== Brief ==
Write out every line below that includes the word "Version".

== Material for this task ==
——————
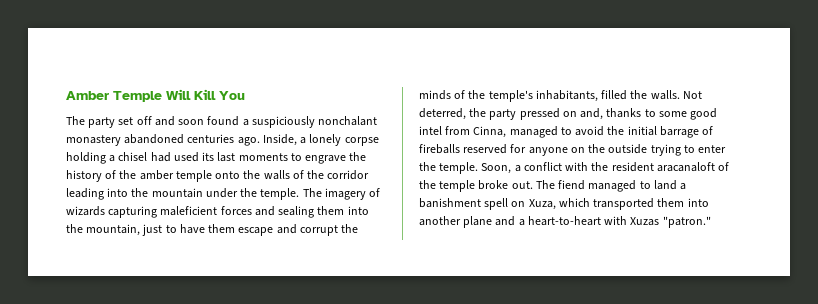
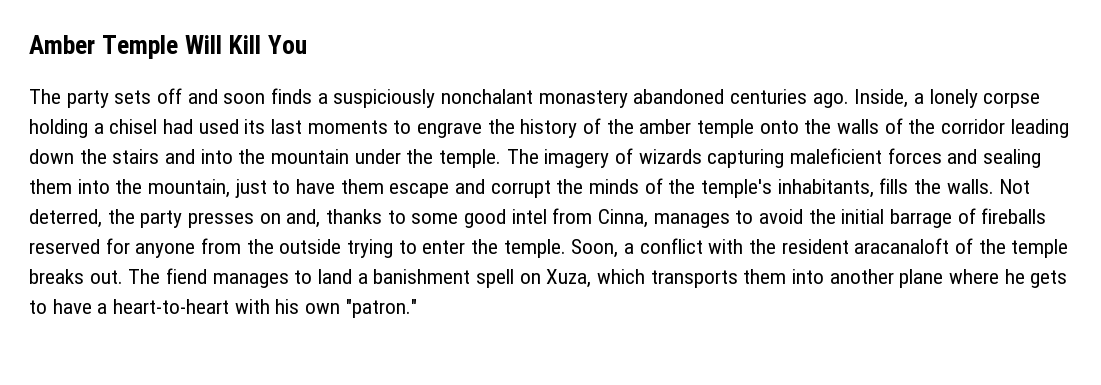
- The party set off and soon found a suspiciously nonchalant monastery abandoned centuries ago.
+ The party sets off and soon finds a suspiciously nonchalant monastery abandoned centuries ago.
- Inside, a lonely corpse holding a chisel had used its last moments to engrave the history of the amber temple onto the walls of the corridor leading into the mountain under the temple.
+ Inside, a lonely corpse holding a chisel had used its last moments to engrave the history of the amber temple onto the walls of the corridor leading down the stairs and into the mountain under the temple.
- The imagery of wizards capturing maleficient forces and sealing them into the mountain, just to have them escape and corrupt the minds of the temple's inhabitants, filled the walls.
+ The imagery of wizards capturing maleficient forces and sealing them into the mountain, just to have them escape and corrupt the minds of the temple's inhabitants, fills the walls.
- Not deterred, the party pressed on and, thanks to some good intel from Cinna, managed to avoid the initial barrage of fireballs reserved for anyone on the outside trying to enter the temple.
+ Not deterred, the party presses on and, thanks to some good intel from Cinna, manages to avoid the initial barrage of fireballs reserved for anyone from the outside trying to enter the temple.
- Soon, a conflict with the resident aracanaloft of the temple broke out.
+ Soon, a conflict with the resident aracanaloft of the temple breaks out.
- The fiend managed to land a banishment spell on Xuza, which transported them into another plane and a heart-to-heart with Xuzas "patron."
+ The fiend manages to land a banishment spell on Xuza, which transports them into another plane where he gets to have a heart-to-heart with his own "patron."

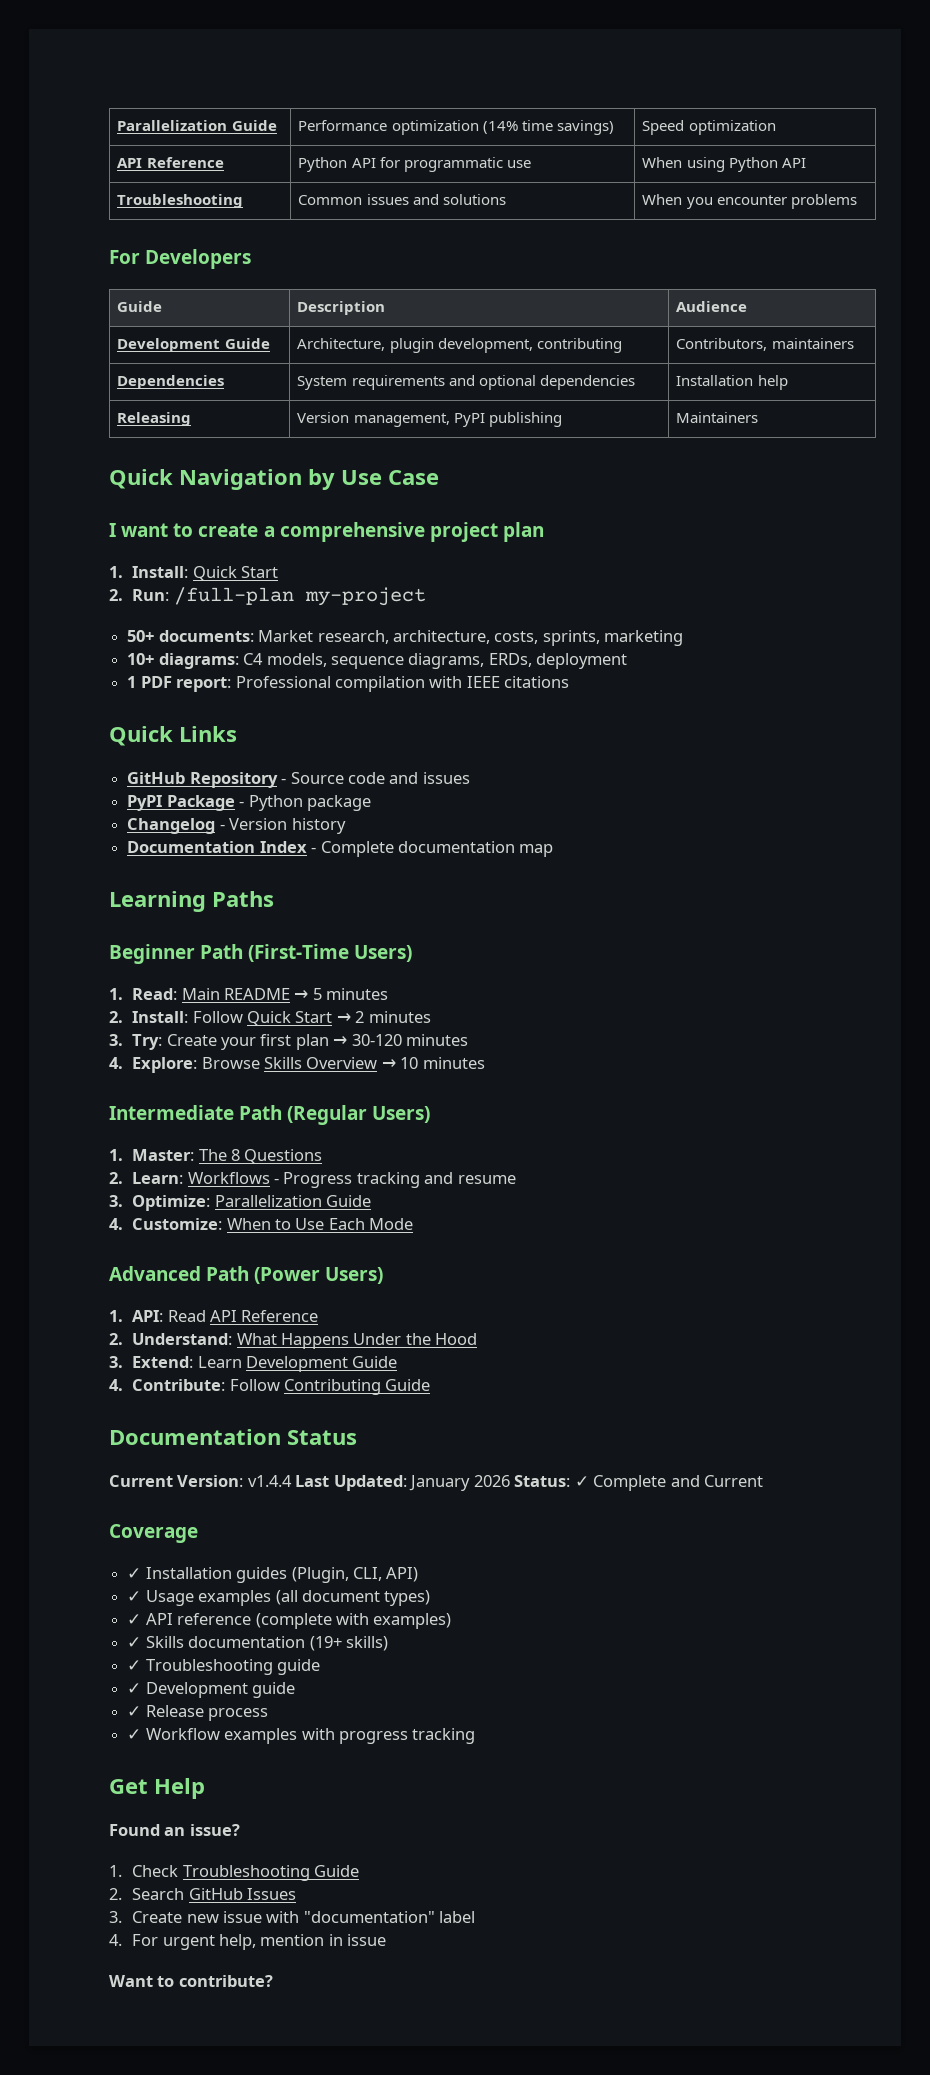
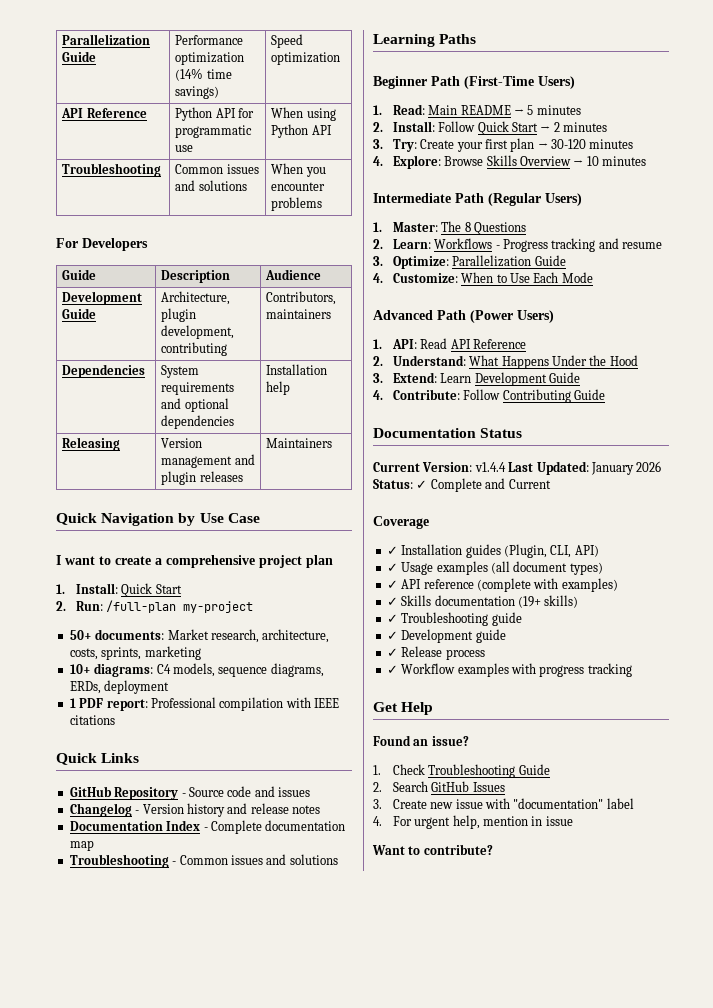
- Releasing | Version management, PyPI publishing | Maintainers
+ Releasing | Version management and plugin releases | Maintainers
- PyPI Package - Python package
- Changelog - Version history
+ Changelog - Version history and release notes
+ Troubleshooting - Common issues and solutions

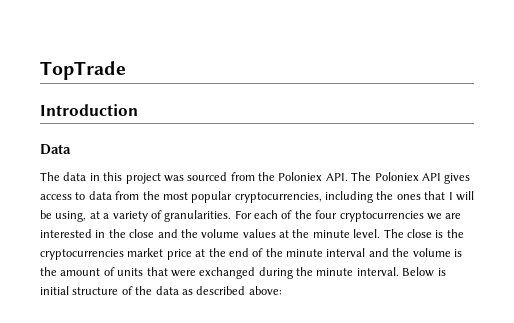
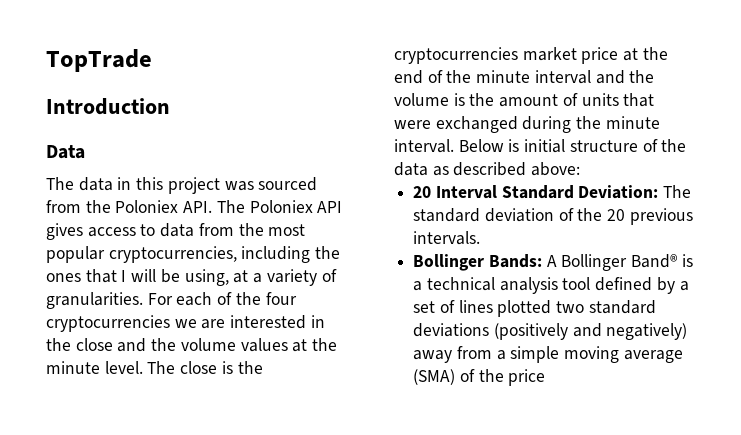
+ 20 Interval Standard Deviation: The standard deviation of the 20 previous intervals.
+ Bollinger Bands: A Bollinger Band® is a technical analysis tool defined by a set of lines plotted two standard deviations (positively and negatively) away from a simple moving average (SMA) of the price

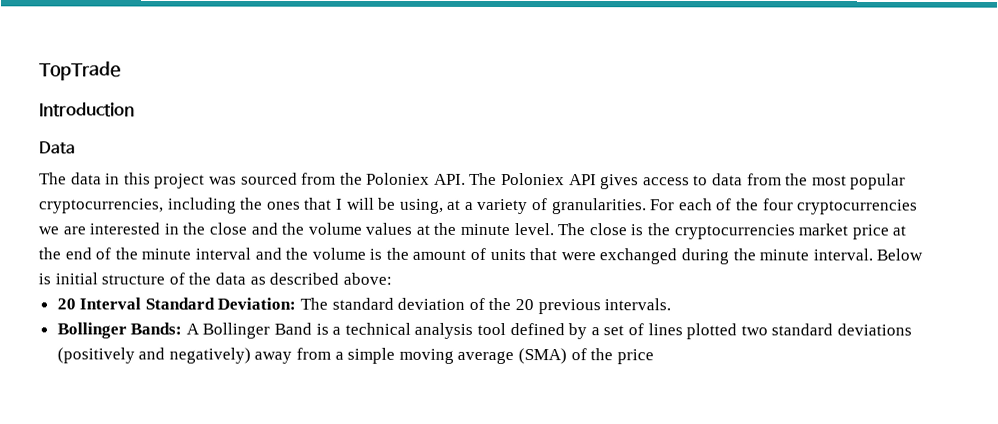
- Bollinger Bands: A Bollinger Band® is a technical analysis tool defined by a set of lines plotted two standard deviations (positively and negatively) away from a simple moving average (SMA) of the price
+ Bollinger Bands: A Bollinger Band is a technical analysis tool defined by a set of lines plotted two standard deviations (positively and negatively) away from a simple moving average (SMA) of the price

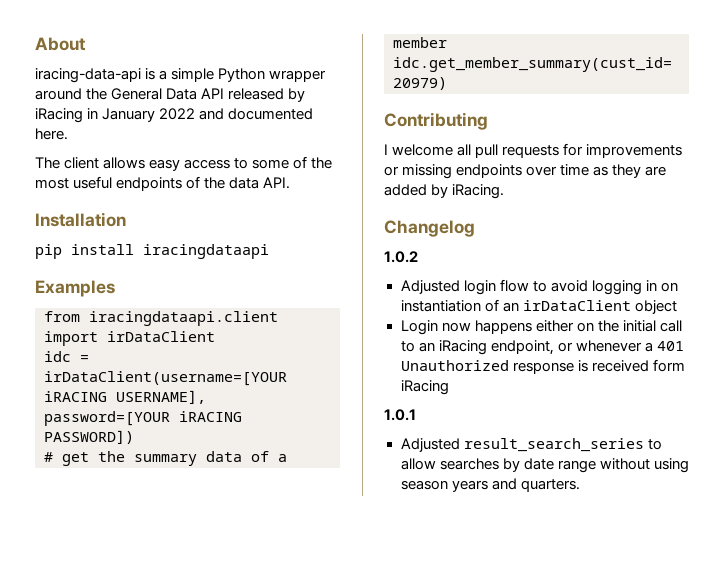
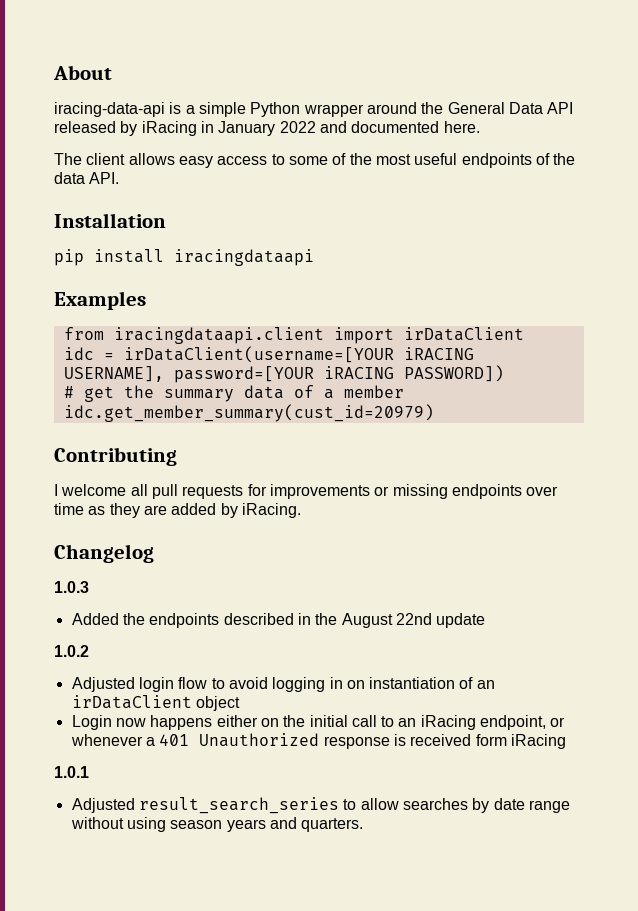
+ 1.0.3
+ Added the endpoints described in the August 22nd update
——————
== Solution to this problem ==
- Releasing | Version management, PyPI publishing | Maintainers
+ Releasing | Version management and plugin releases | Maintainers
- Changelog - Version history
+ Changelog - Version history and release notes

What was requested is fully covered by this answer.